Not according to Wall Street, which remains downright giddy about Apple's 2011 prospects. Of analysts covering Apple, 91% advise purchasing its shares, making it the fifth highest-rated S&P 500 stock.

Both JPMorgan and Goldman Sachs name Apple a Focus Stock and Conviction Buy, respectively, for 2011. Apple also made the Barclays 2011 Top Picks, ranking 21st, based on perceived upside.

Although Apple is tirelessly touted, it remains a compelling investment. First, let's take a look at how Apple has fared over the past few years. Here is a snapshot of its business fundamentals.

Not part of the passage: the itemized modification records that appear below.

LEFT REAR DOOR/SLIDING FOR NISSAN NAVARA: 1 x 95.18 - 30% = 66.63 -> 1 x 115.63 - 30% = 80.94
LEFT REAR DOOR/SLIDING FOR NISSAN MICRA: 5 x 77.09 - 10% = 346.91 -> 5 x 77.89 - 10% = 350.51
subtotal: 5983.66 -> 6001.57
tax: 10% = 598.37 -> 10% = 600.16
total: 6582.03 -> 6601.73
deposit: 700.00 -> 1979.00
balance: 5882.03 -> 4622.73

12-Month Sales Growth: 52%
12-Month Net Income Growth: 70%
12-Month Stock Performance: 55%
3-Year Annualized Sales Growth: 40%
3-Year Annualized Net Income Growth: 59%
3-Year Annualized Stock Performance: 23%

Needless to say, Apple's growth record and stock performance are impressive, especially when considering that the company's products are targeted at consumers. Consumer spending has been a drag on the broader U.S. economy since 2008, when recession struck, and remains at below-trend levels due to 9.8% unemployment. Also, Apple currently carries $51 billion of cash and investments, and no debt, so its balance sheet is best-in-class. That cash coffer provides tremendous opportunity for acquisitions, share buybacks or sizable dividends.

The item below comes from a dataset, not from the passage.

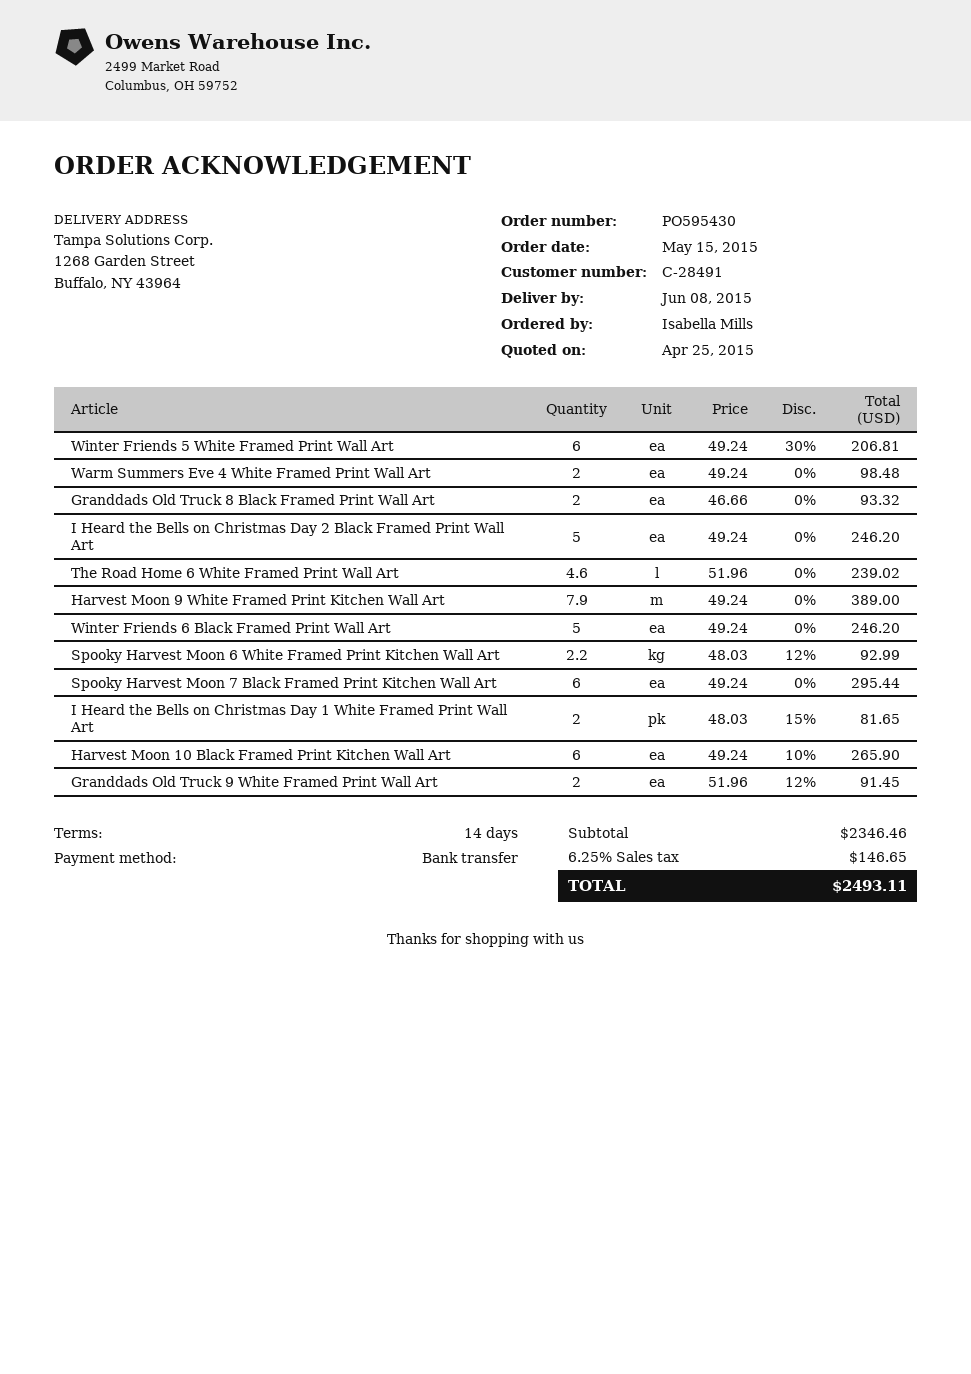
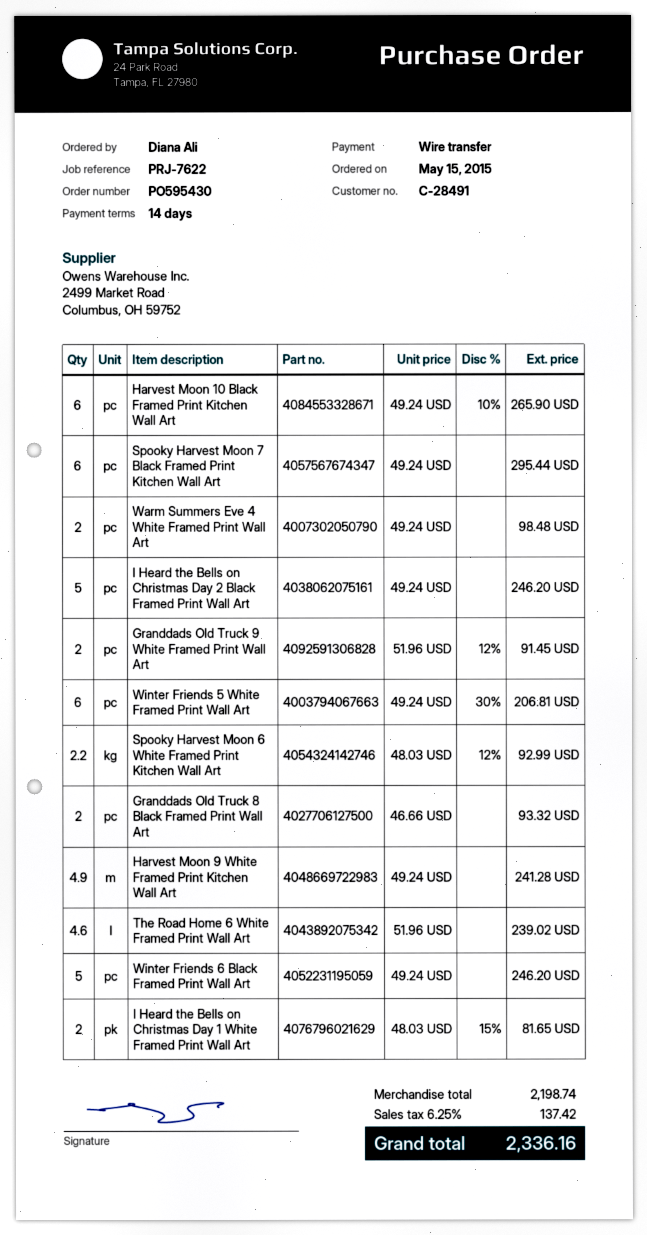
ordered by: Isabella Mills -> Diana Ali
Harvest Moon 9 White Framed Print Kitchen Wall Art: 7.9 x 49.24 = 389.00 -> 4.9 x 49.24 = 241.28
subtotal: 2346.46 -> 2198.74
tax: 6.25% = 146.65 -> 6.25% = 137.42
total: 2493.11 -> 2336.16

Analysts are optimistic about Apple's trajectory in 2011. Analysts' median 12-month price target, at $384.16, suggests an impending gain of 15%. Goldman is among Apple's biggest bulls, offering the second-highest price target, at $430, implying a rise of 29% in the next year. Piper Jaffray offers the loftiest target, at $438, consistent with a 31% gain.

Goldman's latest missive on Apple, at 59 pages, touches upon all near-term catalysts for the Cupertino, Calif.-based company and explains why Wall Street, in Goldman's view, is underestimating a fundamental improvement in 2011. According to Goldman, the primary concerns weighing on investors are recent gross margin erosion and less-than-bullish guidance from management. But the bank believes that the spread deterioration is not only normal, but that "margins have already bottomed." It has an aggressive forecast for sales of the iPad, Apple's tablet computer, predicting 37 million units will be shipped in 2011.